Is there anyone out there who can explain the implications of technology to Abbott? Perhaps send him an email? Oh no, he won't be able to read it on the beach or on the plane ...

Yep, here comes a man who will for the next four years help regress this country to the dark ages of technology, and he's such a pandering luddite he won't even understand how he's managed to do it ...

(Below: by chance a recent New Yorker cartoon strikes just the right note. Now you can read the New Yorker hard copy if you like, but by golly they've got a dandy online app. Tell 'em the pond sent you).


  1. "Is there anyone out there who can explain the implications of technology to Abbott?"

    Perhaps the ten year old kid next door can give him the good oil...?

    Or, maybe my two year old grand-daughter who tries to swipe photos in frames, a la Galaxy Tab?

    Most likely anyone in the real world could give Mr Abbott a cloo...

  2. Can't read iPad on a plane?
    Sitting at home, and Kindle for PC is handy.

    An unpopular government was able to save itself by making the opposition the issue, and an unloved prime minister became a new form of national hero because he had seen off the threat of the Americanisation of Australian politics.

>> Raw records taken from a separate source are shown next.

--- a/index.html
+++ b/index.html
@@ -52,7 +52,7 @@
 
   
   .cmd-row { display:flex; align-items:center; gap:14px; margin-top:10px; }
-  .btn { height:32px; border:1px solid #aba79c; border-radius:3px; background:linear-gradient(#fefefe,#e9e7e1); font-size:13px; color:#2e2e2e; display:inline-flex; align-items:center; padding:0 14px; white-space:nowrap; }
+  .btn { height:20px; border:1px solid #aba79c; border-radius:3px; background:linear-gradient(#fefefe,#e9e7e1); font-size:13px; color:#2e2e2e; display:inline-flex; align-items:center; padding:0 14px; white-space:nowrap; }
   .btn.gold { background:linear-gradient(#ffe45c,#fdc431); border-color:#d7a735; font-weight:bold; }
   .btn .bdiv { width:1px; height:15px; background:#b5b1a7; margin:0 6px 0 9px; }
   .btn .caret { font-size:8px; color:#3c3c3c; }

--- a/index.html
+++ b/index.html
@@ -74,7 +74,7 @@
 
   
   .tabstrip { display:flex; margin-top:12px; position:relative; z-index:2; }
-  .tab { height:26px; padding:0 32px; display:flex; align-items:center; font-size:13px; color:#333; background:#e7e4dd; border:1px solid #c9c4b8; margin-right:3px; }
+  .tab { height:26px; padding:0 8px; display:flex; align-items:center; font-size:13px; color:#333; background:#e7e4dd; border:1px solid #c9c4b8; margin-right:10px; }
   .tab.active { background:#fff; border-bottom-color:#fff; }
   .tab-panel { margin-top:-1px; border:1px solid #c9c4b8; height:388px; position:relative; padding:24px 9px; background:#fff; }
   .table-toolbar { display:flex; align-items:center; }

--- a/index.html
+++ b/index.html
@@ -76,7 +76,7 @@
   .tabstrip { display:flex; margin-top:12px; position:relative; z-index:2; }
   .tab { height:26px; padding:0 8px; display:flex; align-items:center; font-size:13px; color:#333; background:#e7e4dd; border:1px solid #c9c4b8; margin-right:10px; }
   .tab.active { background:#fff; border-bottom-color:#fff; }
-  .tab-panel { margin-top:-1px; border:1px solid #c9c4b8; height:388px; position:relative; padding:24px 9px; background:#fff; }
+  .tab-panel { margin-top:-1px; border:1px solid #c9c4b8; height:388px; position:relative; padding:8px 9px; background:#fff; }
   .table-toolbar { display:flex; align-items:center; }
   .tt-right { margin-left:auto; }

Hewson had underestimated the extent to which Australians wanted government to look after them, ...

    Megalogenis, George (2012-02-22). The Australian Moment (Kindle Locations 3574-3576). Penguin Australia. Kindle Edition.

    If have 35mm transparencies to digitise ...

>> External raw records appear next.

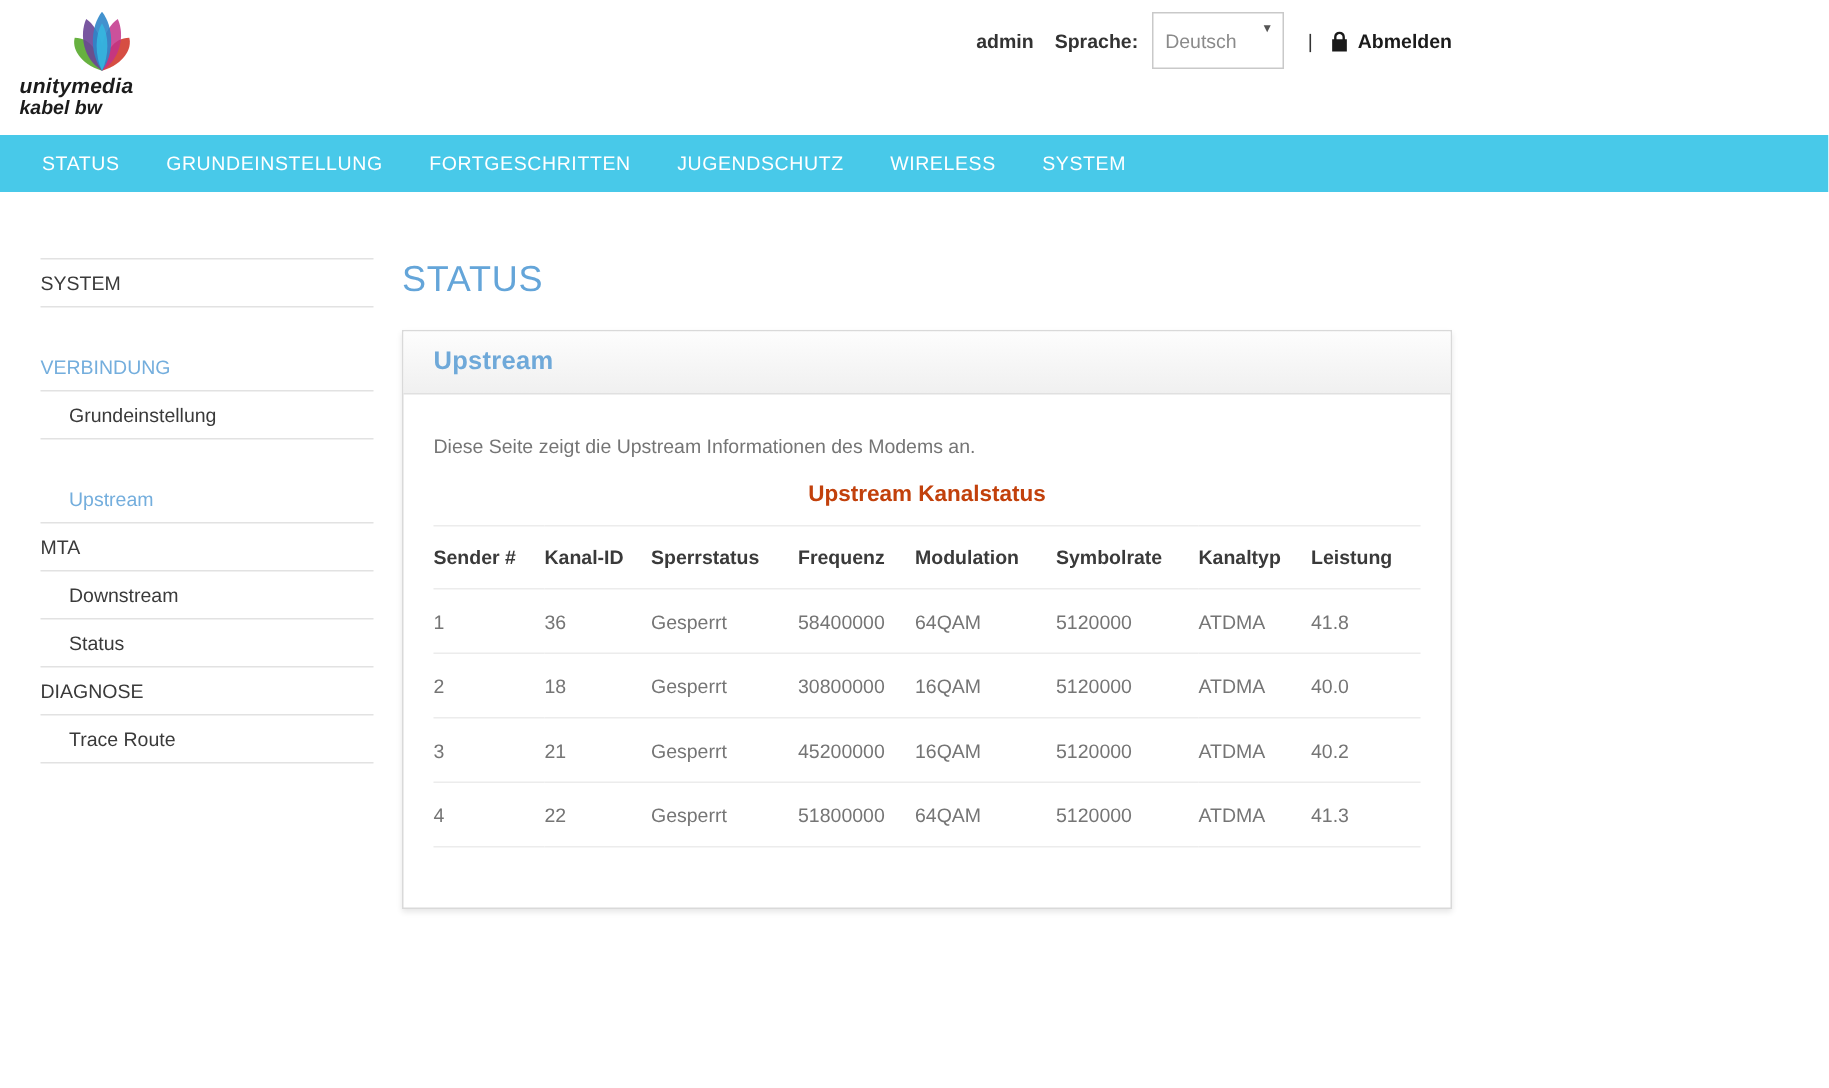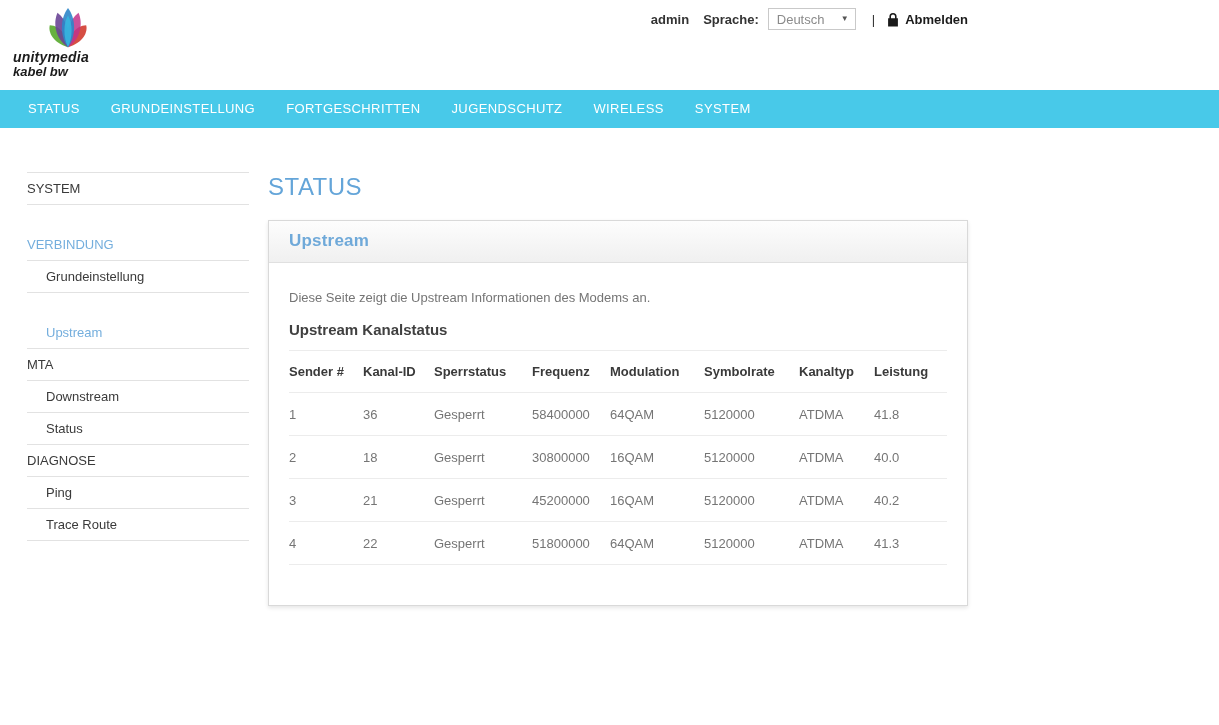--- a/index.html
+++ b/index.html
@@ -36,7 +36,7 @@
   .select-wrap{position:relative;display:inline-block;margin-right:14px;}
   .select-wrap select{
     -webkit-appearance:none;appearance:none;
-    width:88px;height:22px;border:1px solid #c9c9c9;background:#fff;
+    width:88px;height:38px;border:1px solid #c9c9c9;background:#fff;
     color:#8a8a8a;font-size:13px;font-family:"Liberation Sans",sans-serif;
     padding:0 20px 0 8px;border-radius:0;cursor:pointer;
   }

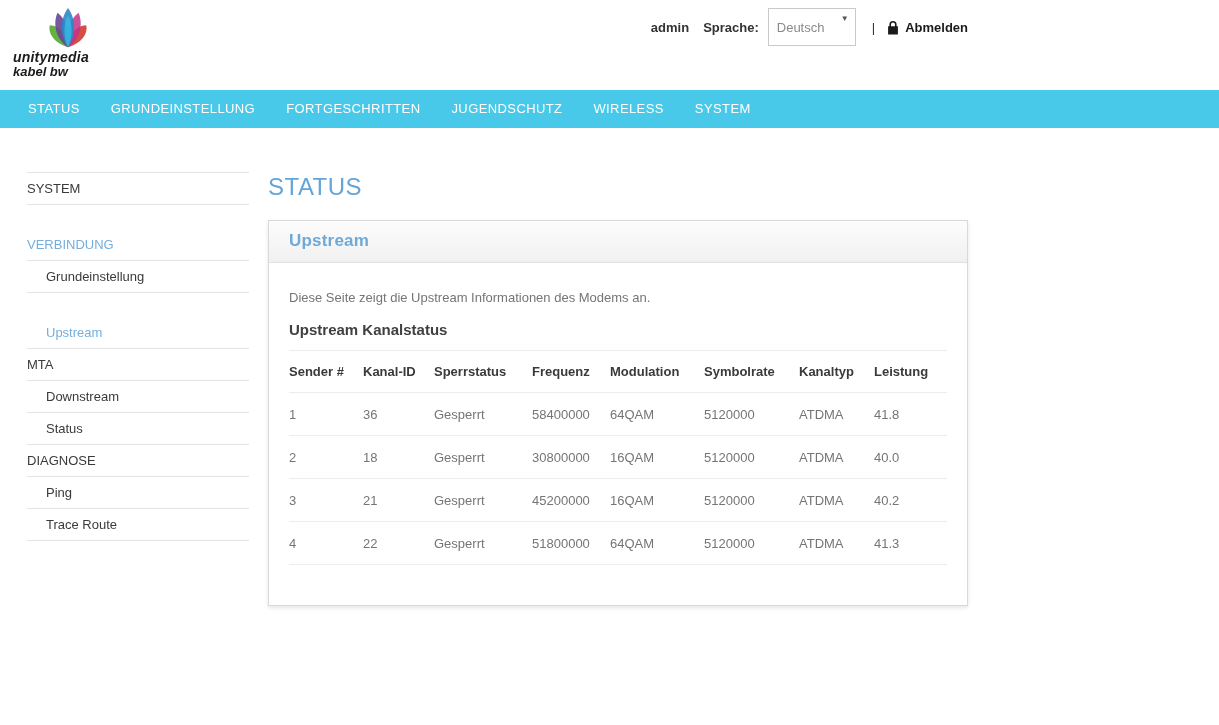--- a/index.html
+++ b/index.html
@@ -80,7 +80,7 @@
   .panel-title{color:var(--panel-title);font-size:17px;font-weight:700;letter-spacing:.2px;}
   .panel-body{padding:20px 20px 40px 20px;}
   .description{color:var(--text-muted);font-size:13px;margin-top:7px;}
-  .table-title{color:#404040;font-size:15px;font-weight:700;margin:16px 0 12px 0;}
+  .table-title{color:#c2410c;font-size:15px;font-weight:700;margin:16px 0 12px 0;text-align:center;}
   table{width:100%;border-collapse:collapse;table-layout:fixed;}
   th{
     text-align:left;font-size:13px;color:#3a3a3a;font-weight:700;

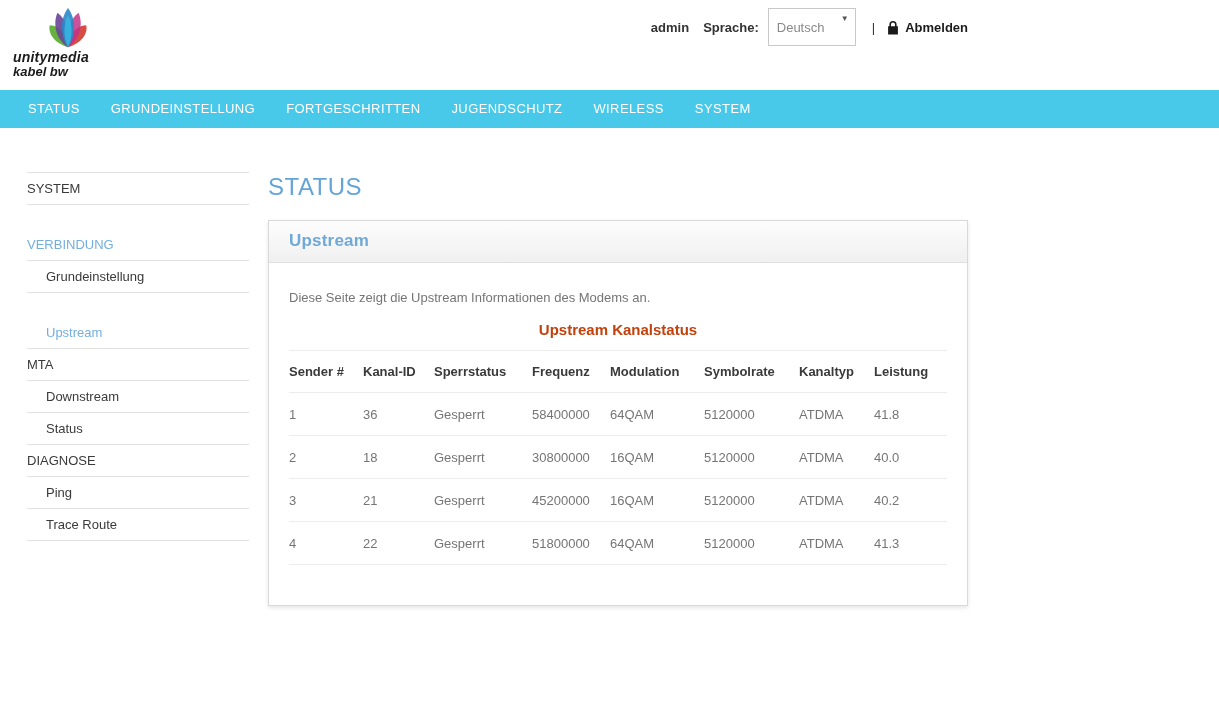--- a/index.html
+++ b/index.html
@@ -153,7 +153,6 @@
       <div class="sidebar-item sub">Downstream</div>
       <div class="sidebar-item sub">Status</div>
       <div class="sidebar-item section">DIAGNOSE</div>
-      <div class="sidebar-item sub">Ping</div>
       <div class="sidebar-item sub">Trace Route</div>
     </div>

  3. A thoughtful life may well be impossible without (the contents of) books, but I'd say for Abbott, it's just impossible.

  4. If the jealously ambitious Shaper-of-Dreams is to be believed, then the pragmatic not-class warfare of Battlelines suggests that a propositional solution to the better-the-devil-you-know effect of incumbency is to (re)present an eternal return to a prior golden age of an even betterer-the-devil-you-know, to restore the once and future dream. Which is fine, assuming that Santas touting Cartesian public services are a net positive for democracy, are prepared to stand or fall on their own dream-weaving merits rather than resting on others' assumed laurels, and are prepared to accept the consequences of having their dreamy shape-shiftings become better known, I guess.